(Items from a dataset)
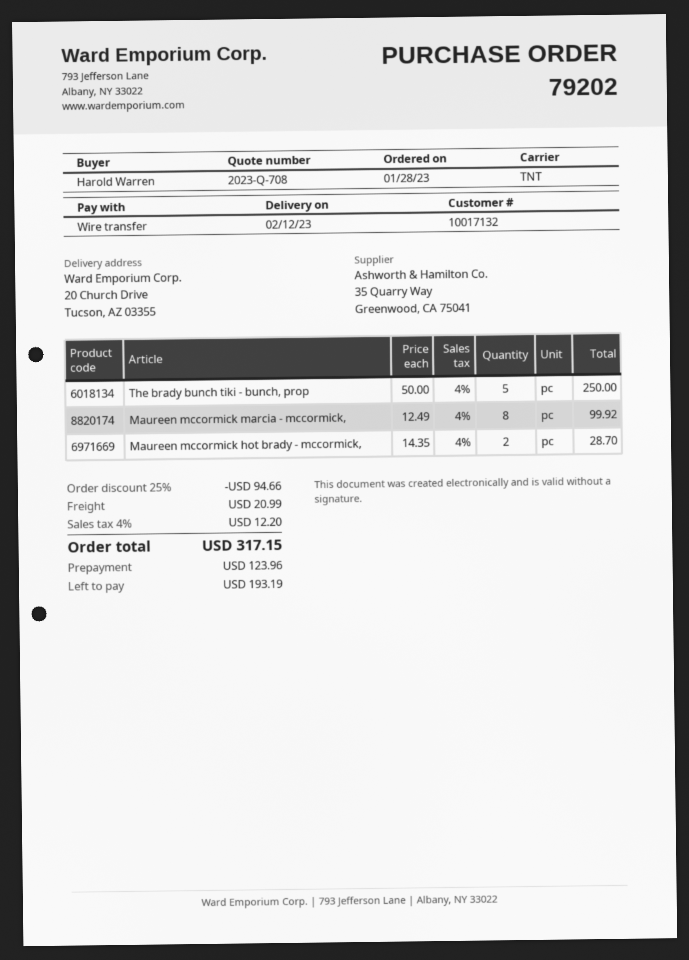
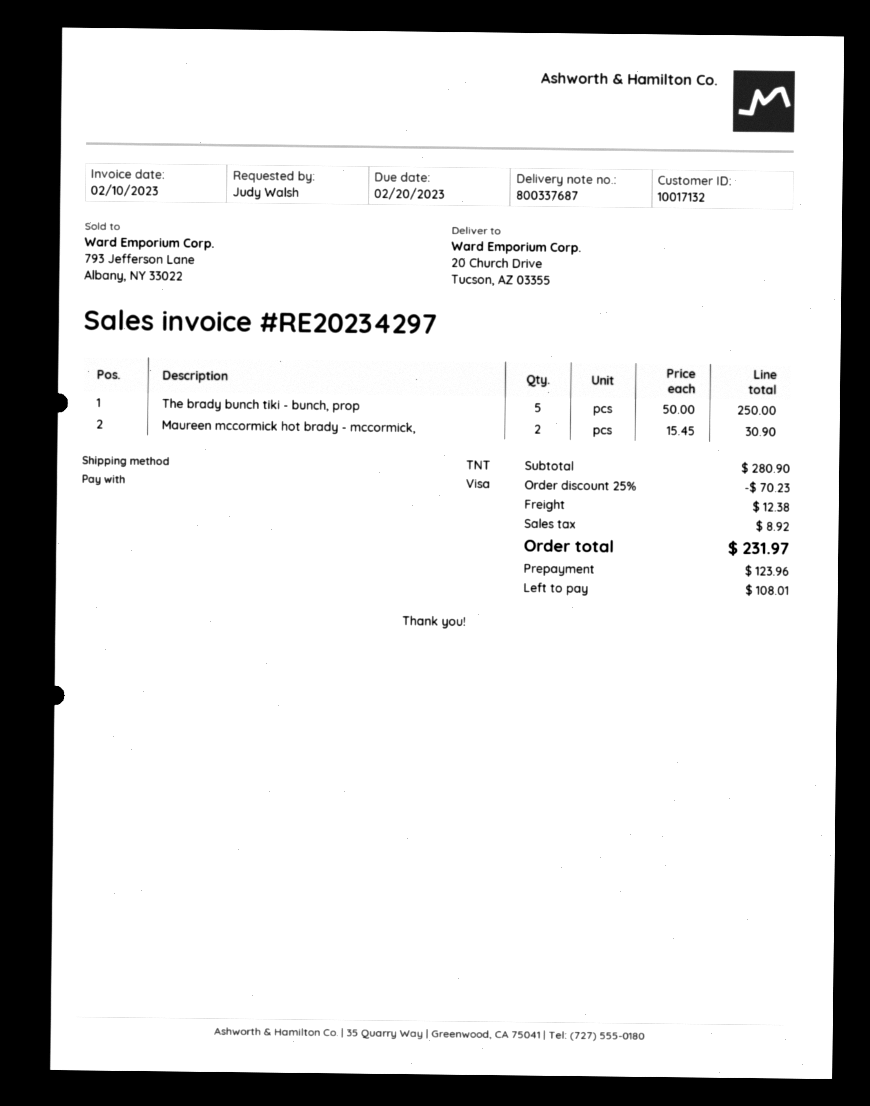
ordered by: Harold Warren -> Judy Walsh
payment method: bank transfer -> Visa
Maureen mccormick marcia - mccormick,: 8 x 12.49 = 99.92 -> none
Maureen mccormick hot brady - mccormick,: 2 x 14.35 = 28.70 -> 2 x 15.45 = 30.90
discount: 25% = 94.66 -> 25% = 70.23
shipping: 20.99 -> 12.38
tax: 12.20 -> 8.92
total: 317.15 -> 231.97
balance: 193.19 -> 108.01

WORK ITEM: Among the entries above, how many lines include "Maureen"? State the number and nothing else.

SOLUTION TO THIS EXERCISE: 2